### WHAT THE EXERCISE ASKS
Only a number is expected: how many lines in the data below contain the word "border".

### MATERIAL FOR THIS EXERCISE
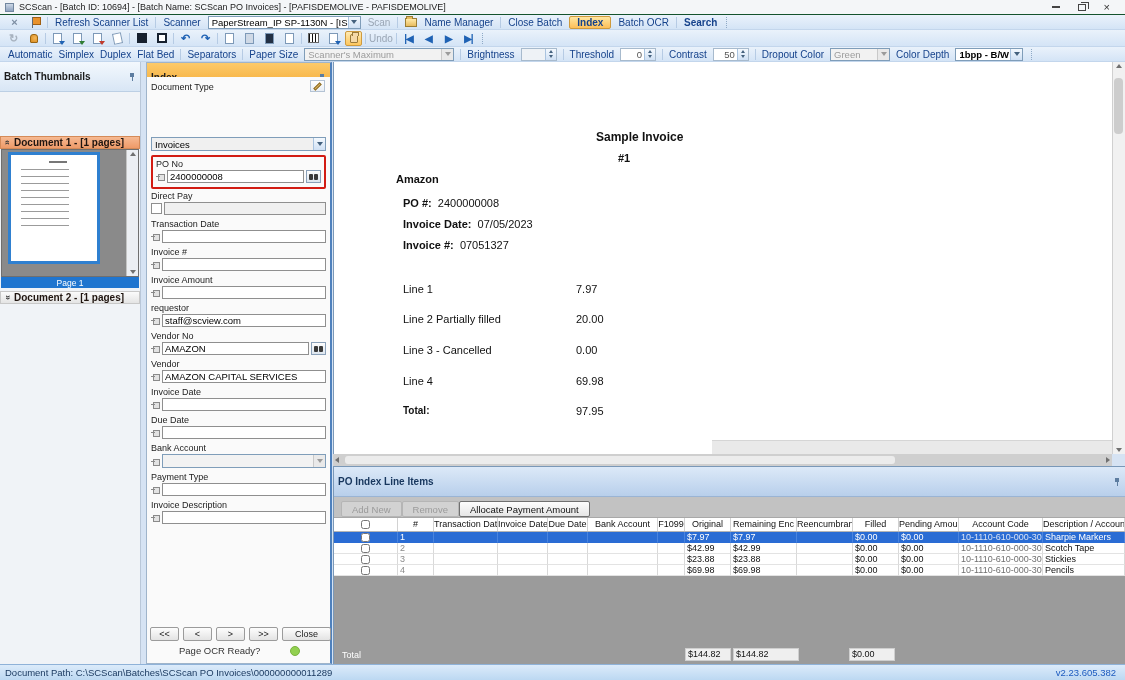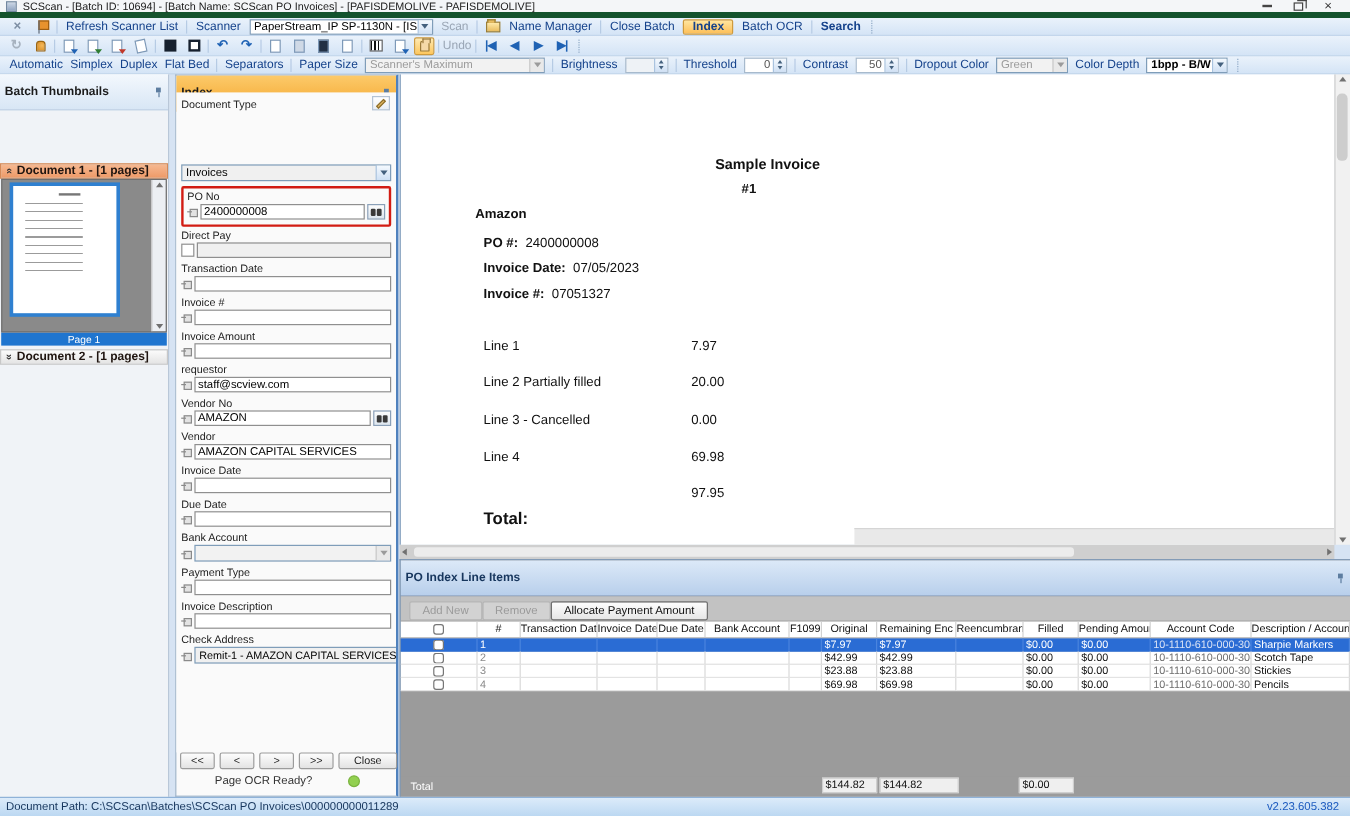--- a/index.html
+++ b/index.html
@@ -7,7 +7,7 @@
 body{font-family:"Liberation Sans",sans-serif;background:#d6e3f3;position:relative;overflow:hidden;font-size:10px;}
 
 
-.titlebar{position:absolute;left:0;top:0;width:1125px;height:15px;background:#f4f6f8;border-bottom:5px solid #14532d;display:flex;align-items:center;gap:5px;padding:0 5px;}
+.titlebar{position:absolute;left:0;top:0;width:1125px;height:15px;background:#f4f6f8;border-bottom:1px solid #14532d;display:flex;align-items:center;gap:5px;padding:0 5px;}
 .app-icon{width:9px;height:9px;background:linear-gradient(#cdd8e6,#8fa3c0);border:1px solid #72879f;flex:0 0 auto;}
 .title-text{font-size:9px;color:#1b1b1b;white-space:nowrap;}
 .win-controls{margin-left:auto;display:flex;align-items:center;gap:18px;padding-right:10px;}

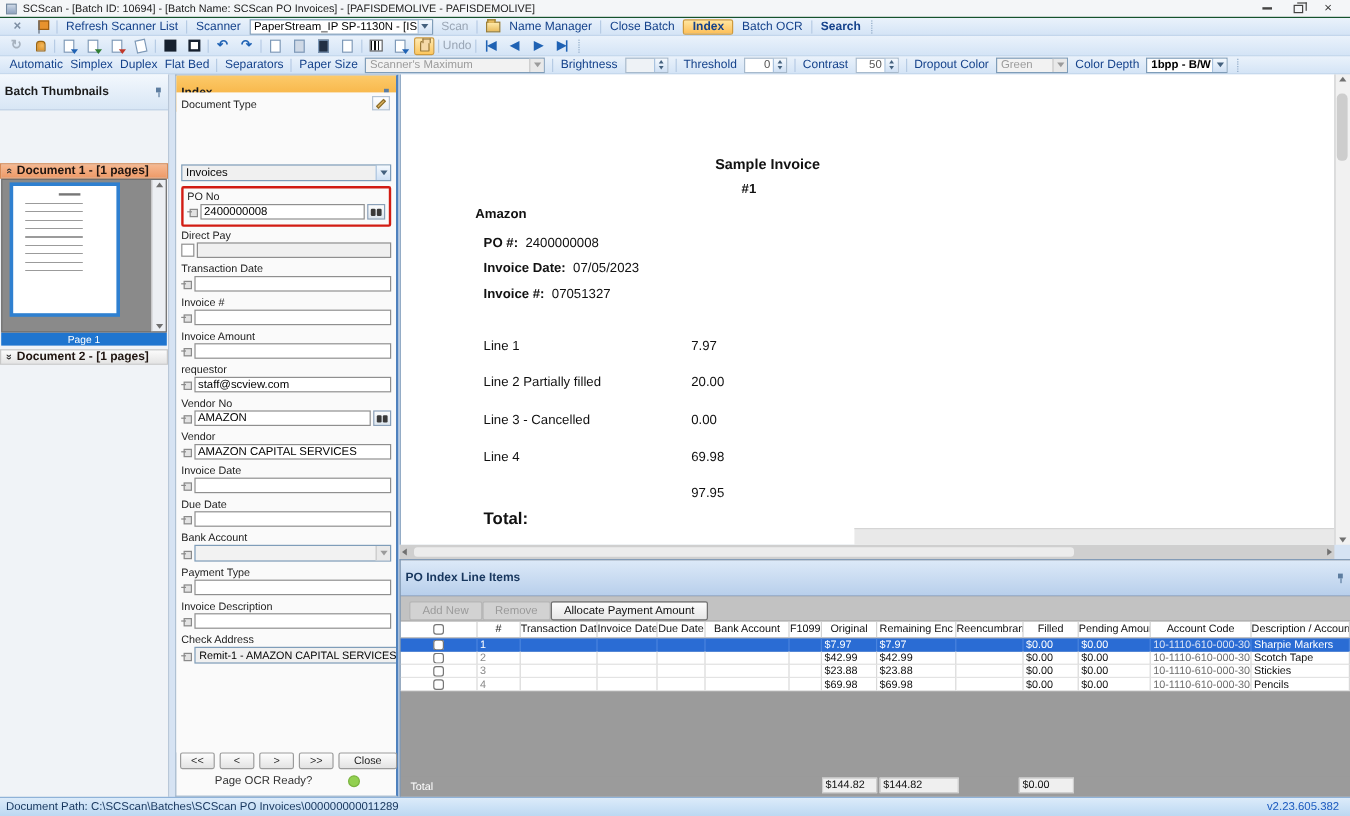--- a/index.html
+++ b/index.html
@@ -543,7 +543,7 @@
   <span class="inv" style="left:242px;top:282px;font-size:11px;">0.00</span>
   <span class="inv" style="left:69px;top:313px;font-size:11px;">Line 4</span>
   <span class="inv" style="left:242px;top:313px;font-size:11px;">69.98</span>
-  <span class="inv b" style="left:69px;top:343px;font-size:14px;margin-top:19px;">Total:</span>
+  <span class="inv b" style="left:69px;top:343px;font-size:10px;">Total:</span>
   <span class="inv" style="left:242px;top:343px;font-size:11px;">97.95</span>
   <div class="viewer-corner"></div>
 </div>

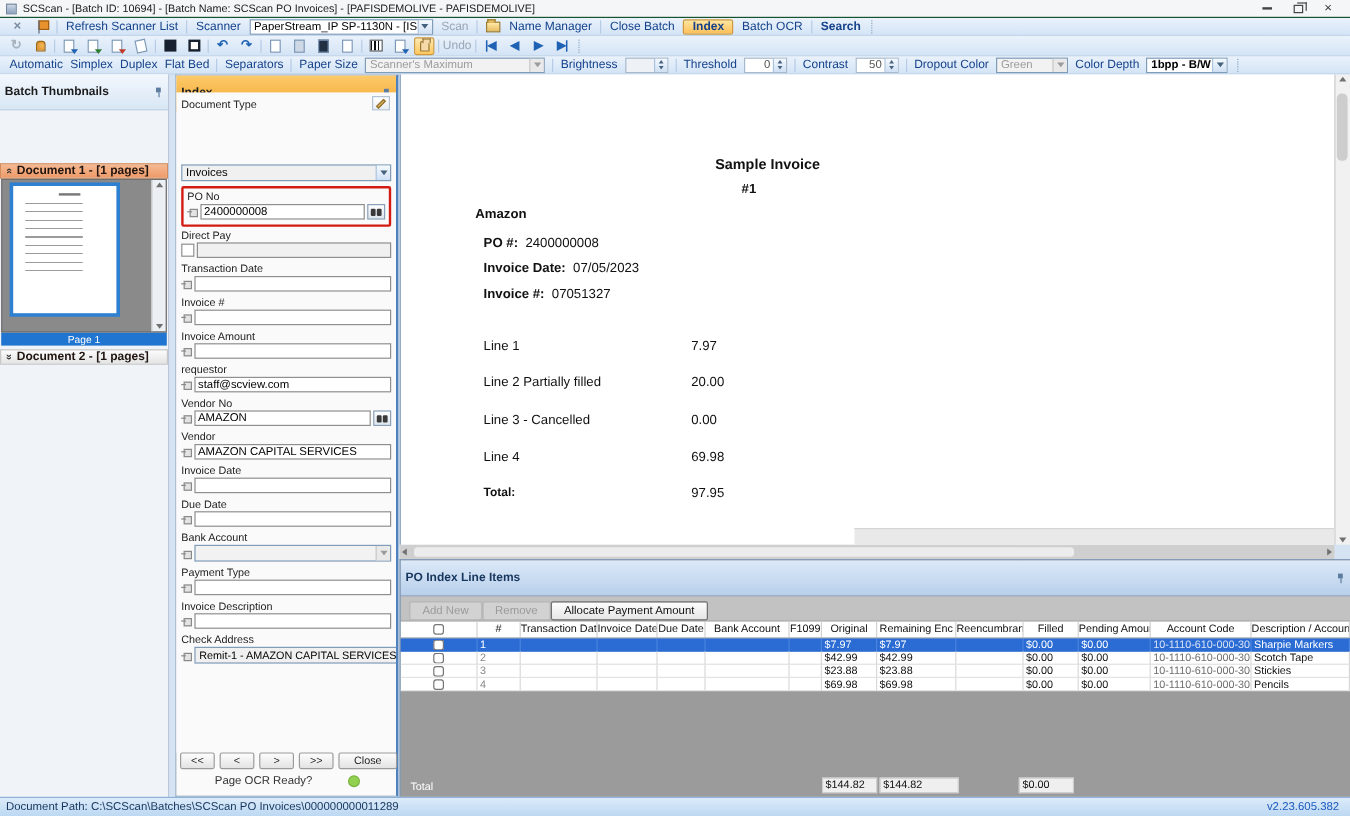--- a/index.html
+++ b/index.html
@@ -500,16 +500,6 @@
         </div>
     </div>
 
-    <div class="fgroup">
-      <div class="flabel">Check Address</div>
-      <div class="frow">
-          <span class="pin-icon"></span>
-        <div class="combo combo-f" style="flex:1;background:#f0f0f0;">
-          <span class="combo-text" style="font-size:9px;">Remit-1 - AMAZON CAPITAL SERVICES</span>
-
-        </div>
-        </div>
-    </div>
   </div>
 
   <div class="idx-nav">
---
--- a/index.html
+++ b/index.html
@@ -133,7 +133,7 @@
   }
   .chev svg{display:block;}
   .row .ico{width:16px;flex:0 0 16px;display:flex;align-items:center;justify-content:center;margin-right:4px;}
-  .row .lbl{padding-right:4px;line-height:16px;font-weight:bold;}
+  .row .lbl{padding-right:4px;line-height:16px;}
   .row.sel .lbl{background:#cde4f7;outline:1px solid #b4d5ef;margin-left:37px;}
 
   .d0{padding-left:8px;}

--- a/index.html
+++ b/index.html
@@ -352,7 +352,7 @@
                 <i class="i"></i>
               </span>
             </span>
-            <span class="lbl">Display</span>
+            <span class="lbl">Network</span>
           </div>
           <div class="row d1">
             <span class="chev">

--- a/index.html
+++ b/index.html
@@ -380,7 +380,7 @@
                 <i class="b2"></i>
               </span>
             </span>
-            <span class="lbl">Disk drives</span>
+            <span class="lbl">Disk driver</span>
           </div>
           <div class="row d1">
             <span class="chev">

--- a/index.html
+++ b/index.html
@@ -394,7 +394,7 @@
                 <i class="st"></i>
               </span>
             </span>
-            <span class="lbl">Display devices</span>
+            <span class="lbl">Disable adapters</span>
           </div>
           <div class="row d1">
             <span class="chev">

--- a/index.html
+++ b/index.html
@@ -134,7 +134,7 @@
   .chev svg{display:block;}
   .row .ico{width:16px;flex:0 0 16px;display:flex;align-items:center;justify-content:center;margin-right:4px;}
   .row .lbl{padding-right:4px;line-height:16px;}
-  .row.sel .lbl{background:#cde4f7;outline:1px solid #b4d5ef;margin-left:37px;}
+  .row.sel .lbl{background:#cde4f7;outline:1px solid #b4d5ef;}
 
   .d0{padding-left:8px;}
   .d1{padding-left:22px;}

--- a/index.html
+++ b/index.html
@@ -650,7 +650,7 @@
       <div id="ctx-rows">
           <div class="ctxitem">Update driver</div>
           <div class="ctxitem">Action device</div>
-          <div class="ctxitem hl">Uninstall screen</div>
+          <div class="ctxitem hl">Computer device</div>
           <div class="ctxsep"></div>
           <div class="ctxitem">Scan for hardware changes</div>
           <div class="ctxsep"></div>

### ANSWER SECTION
3